P/Q-type Ca++ CP α1A Le plasmide d'activation CRISPR (h) offre une approche ciblée et non destructive pour réguler à la hausse l'expression endogène de CACNA1A sans modifier la séquence d'ADN sous-jacente.
P/Q-type Ca++ CP α1A Le plasmide d'activation CRISPR (h) est un système SAM (synergistic activation mediator) à trois plasmides conçu pour une régulation à la hausse hautement efficace et spécifique du locus CACNA1A dans des lignées cellulaires humaines. Le système s'articule autour d'une Cas9 catalytiquement inactive (dCas9) portant deux mutations inactivantes (D10A et N863A) qui éliminent l'activité nucléase tout en préservant la liaison à l'ADN. Cette dCas9 est fusionnée à VP64, un puissant activateur transcriptionnel, et est co-exprimée avec un gène de résistance à la blasticidine pour la sélection. Le deuxième plasmide code pour la protéine de fusion MS2-p65-HSF1, un complexe activateur secondaire qui agit de concert avec dCas9-VP64, ainsi qu'un gène de résistance à l'hygromycine. Le troisième plasmide code pour un ARN guide (sgRNA) de 20 nt spécifique de la cible, fusionné à deux aptamères d'ARN MS2 qui recrutent le complexe MS2-p65-HSF1 vers le site d'activation, accompagné d'un gène de résistance à la puromycine. Les trois plasmides sont délivrés dans un rapport massique de 1:1:1 pour une expression équilibrée de tous les composants du système.
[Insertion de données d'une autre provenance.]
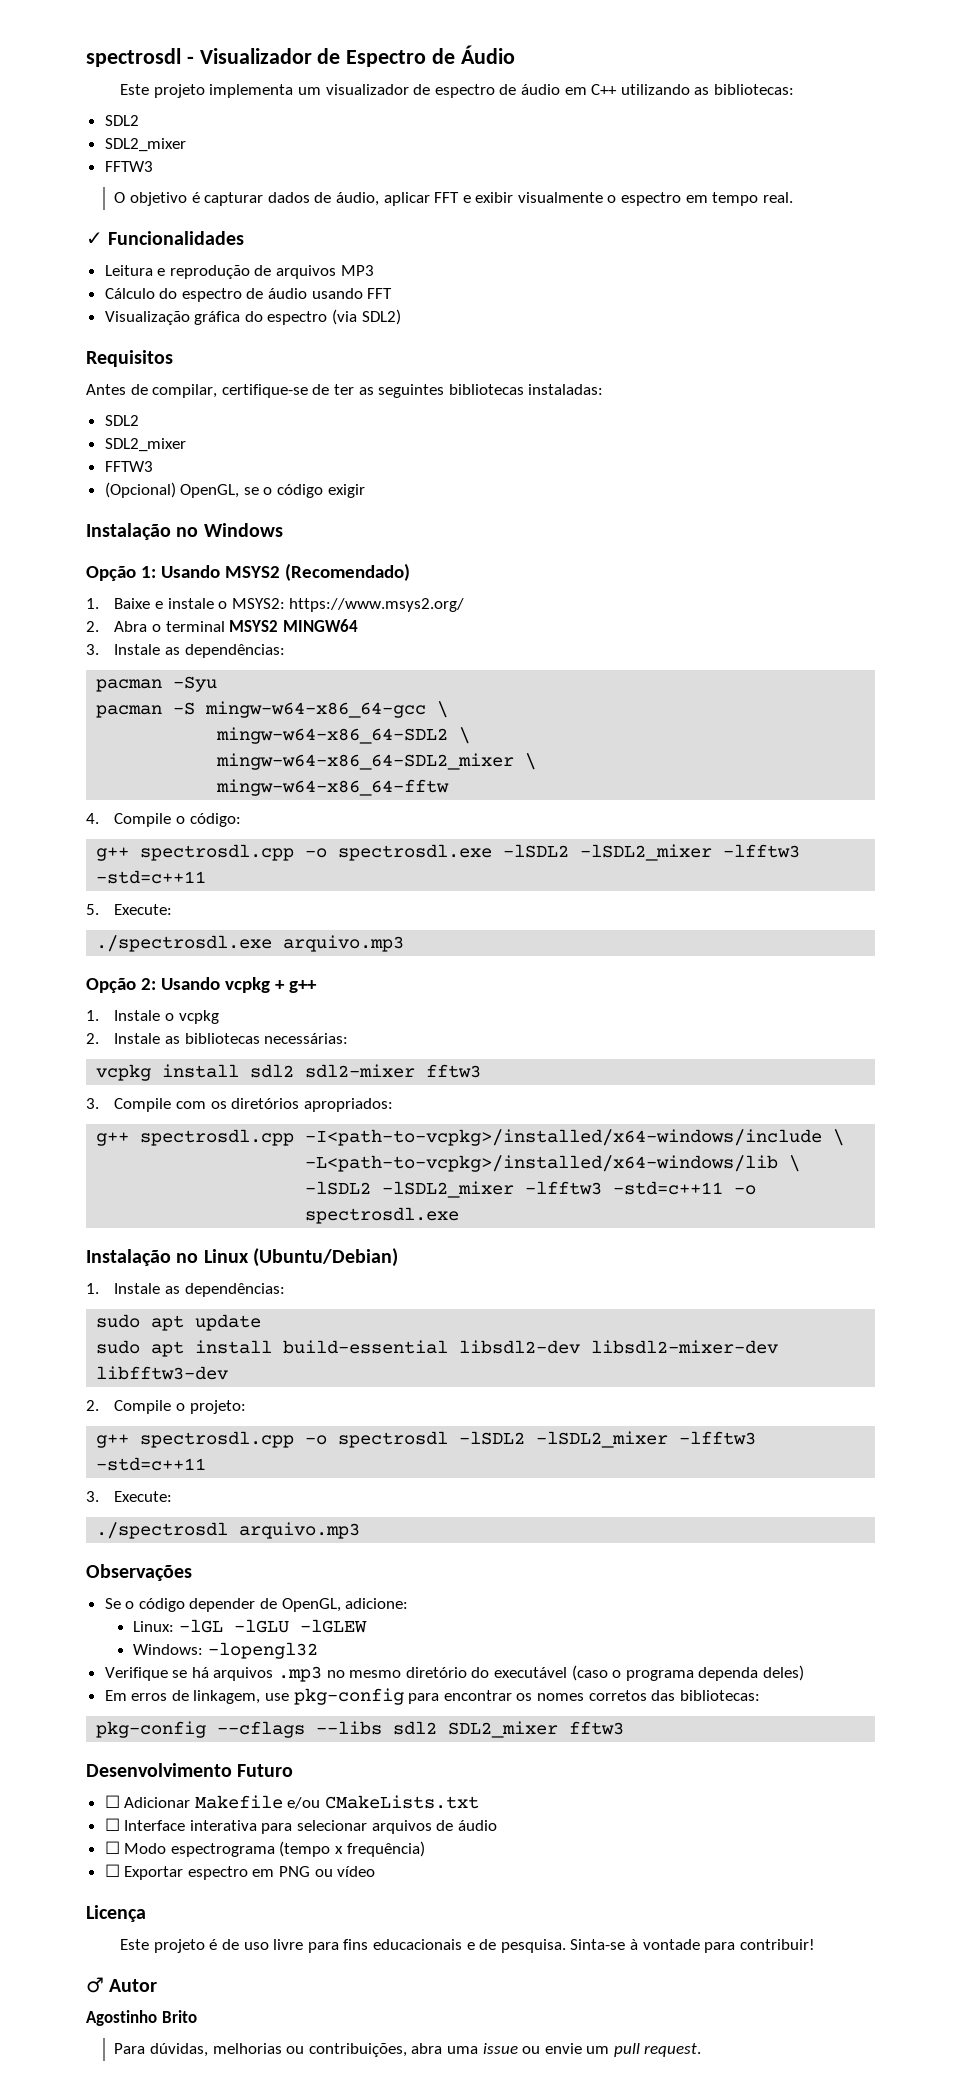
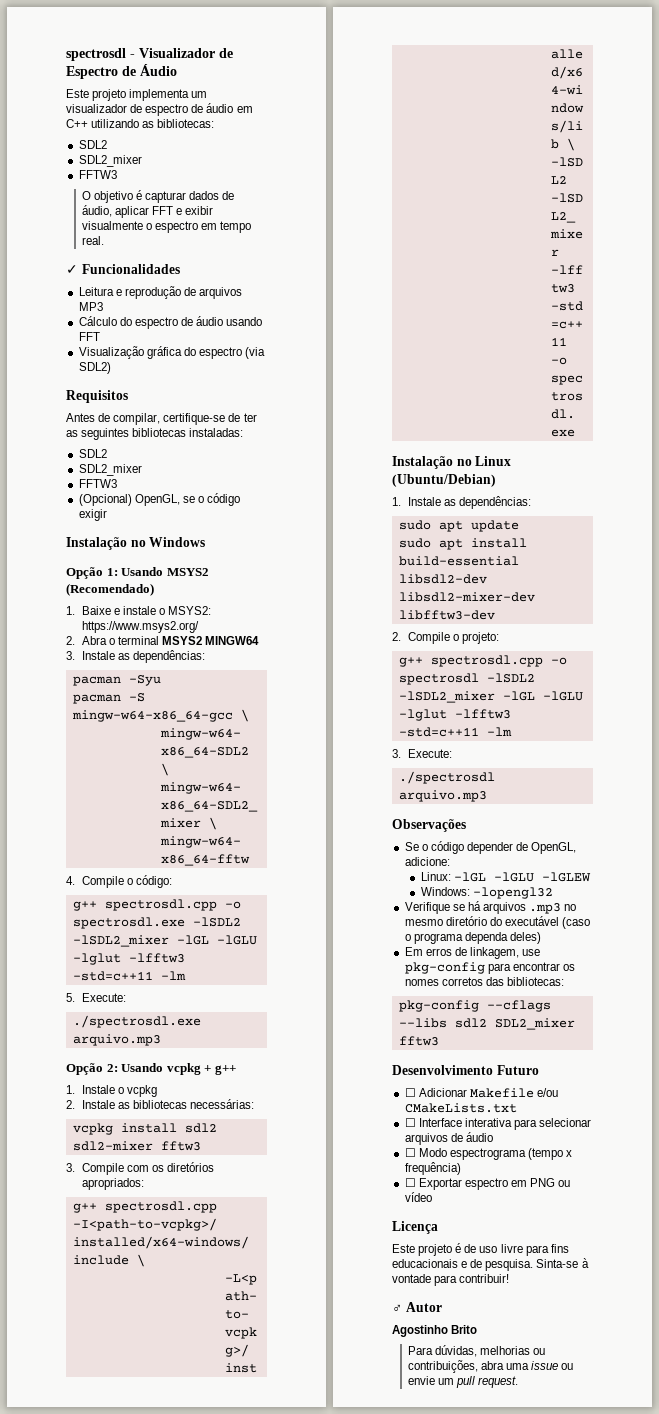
- g++ spectrosdl.cpp -o spectrosdl.exe -lSDL2 -lSDL2_mixer -lfftw3 -std=c++11
+ g++ spectrosdl.cpp -o spectrosdl.exe -lSDL2 -lSDL2_mixer -lGL -lGLU -lglut -lfftw3 -std=c++11 -lm
- g++ spectrosdl.cpp -o spectrosdl -lSDL2 -lSDL2_mixer -lfftw3 -std=c++11
+ g++ spectrosdl.cpp -o spectrosdl -lSDL2 -lSDL2_mixer -lGL -lGLU -lglut -lfftw3 -std=c++11 -lm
Une fois assemblé au locus cible, le complexe SAM se lie à environ 200 pb en amont du site de départ de la transcription CACNA1A, où VP64, p65 et HSF1 agissent de concert pour recruter la machinerie transcriptionnelle et induire une régulation à la hausse de l'expression endogène de P/Q-type Ca++ CP α1A. Contrairement à Cas9, qui possède une activité nucléase, dCas9 n'introduit pas de cassures double brin ni ne modifie la séquence génomique, préservant ainsi le locus CACNA1A natif et permettant l'étude des réponses transcriptionnelles dépendantes de P/Q-type Ca++ CP α1A au niveau du locus endogène, ce qui en fait un outil précieux pour les études fonctionnelles, l'identification de gènes cibles et la modélisation de la restauration de la voie P/Q-type Ca++ CP α1A dans les cellules tumorales présentant une expression de CACNA1A silencée ou réduite.
Réservé à la recherche. N'est pas destiné à un usage diagnostique ou thérapeutique.